İfade, toplanma ve basın özgürlüğü sorunlarının Türkiye’de ciddi boyutlara ulaştığı, yurtdışı basınında sürekli vurgulanıyor.
Nasıl vurgulanmasın ki?
Eğer, her gün işinden olan bir, bazen birden fazla gazeteci varsa ve bu gazetecilere yenilerinin de ekleneceği konuşuluyorsa; eğer, uzun tutukluluk süresi sorununu çözmesi gereken Türkiye’de, sopalarla çocukları öldürenler, palalarla kadınlara saldıranlar “tutuksuz yargılanmak” üzere serbest bırakılıyorlarsa ya da bulunamıyorlarsa; nasıl başka bir Türkiye algısı oluşabilir ki?
Türkiye zaten:
Özgürlükler Evi’nin Demokrasi sıralamasında, özellikle Özgürlükler ve Siyasal Haklar alanlarında, 7 üzerinden 3.5 puan alarak;
Economist dergisinin, Demokrasi endeksindeki 167 ülke içinde 89’uncu ve Dünya Adalet Projesi’nin, Hukuk Devleti endeksindeki Temel Hak ve Özgürlüklerin korunması alanındaki 97 ülke içinde 76’ncı ve Hükümetin sorumluluğunu yerine getirmesi alanındaki 86’ncı sırasıyla, “sınırlı ve otoriter eğilimler taşıyan demokrasi” olarak niteleniyordu.

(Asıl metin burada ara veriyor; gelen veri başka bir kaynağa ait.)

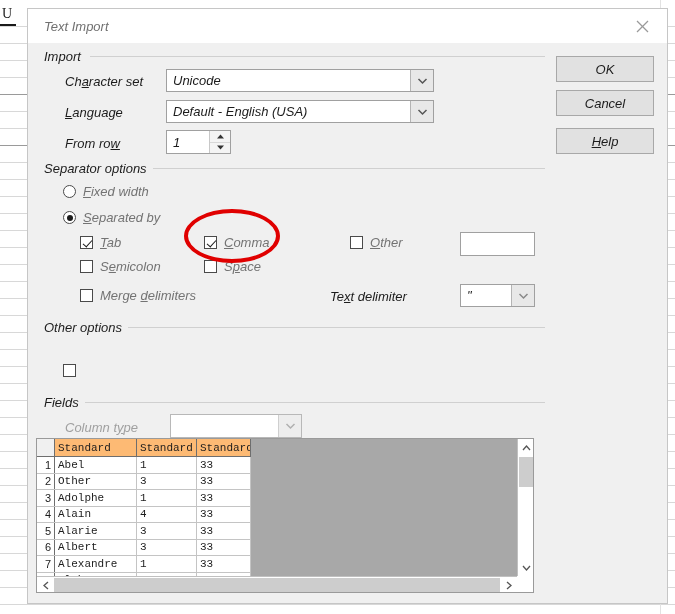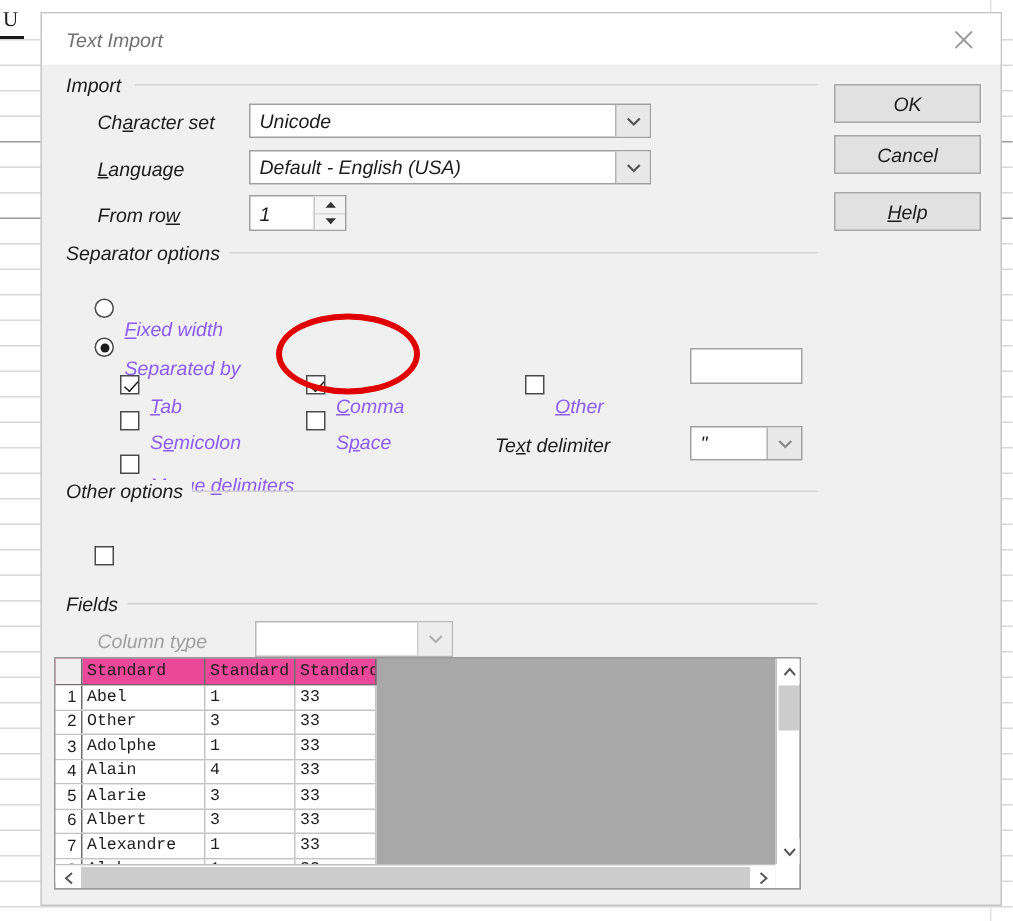"Fixed width" .ctl-label { color: #8b5cf6 -> #737373; margin-top: 28px -> none }
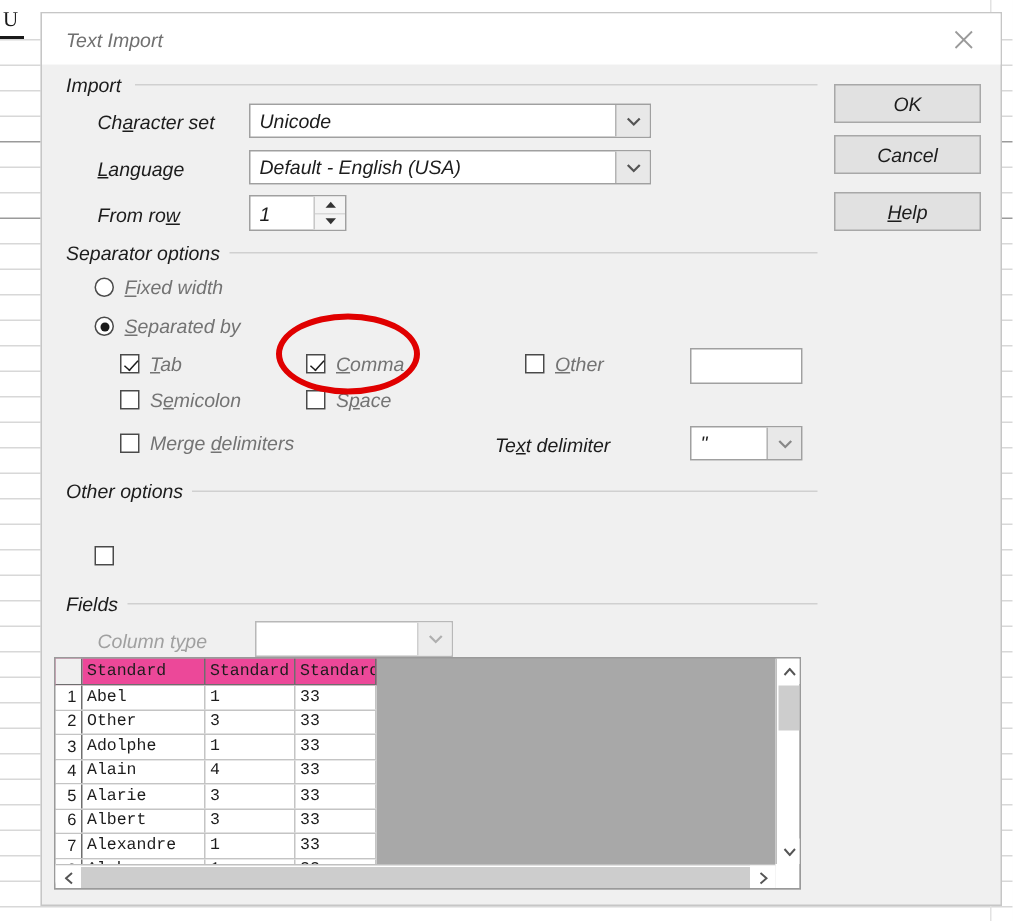"Standard" .pv-row.header { background: #ec4899 -> #fdba74 }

Bugünse, işlerinden atılan ve atılma riskinde olan gazetecileriyle, uzun tutukluluk süresi sorunuyla, tutuklanması gerekenlerin serbest bırakılmasıyla, bu sıralamalarda çok daha altlara düşme riskinde.
Bu nedenle de, doğrudur; bölgesel ve küresel sorunların çözümü için bugün hala Türkiye’ye ciddi “gereklilik” var.
Ama içine kapanan ve demokrasiden uzaklaşan bir Türkiye’ye değil.
AK Parti hükümetinin, hızla, gazetecilerin işlerini güvence altına almaya, yapılmaya başlanan yargı reformunu yaşama geçirmeye, Çözüm Süreci’ne, Yeni Anayasa’ya ve AB sürecine dönmesi gerekiyor. Başka bir deyişle, dışarıda aktif ve yapıcı, içeride de demokrasiye doğru hamleler atan ve dün gibi bugün de “geçerli ve gerekli” Türkiye tablosuna.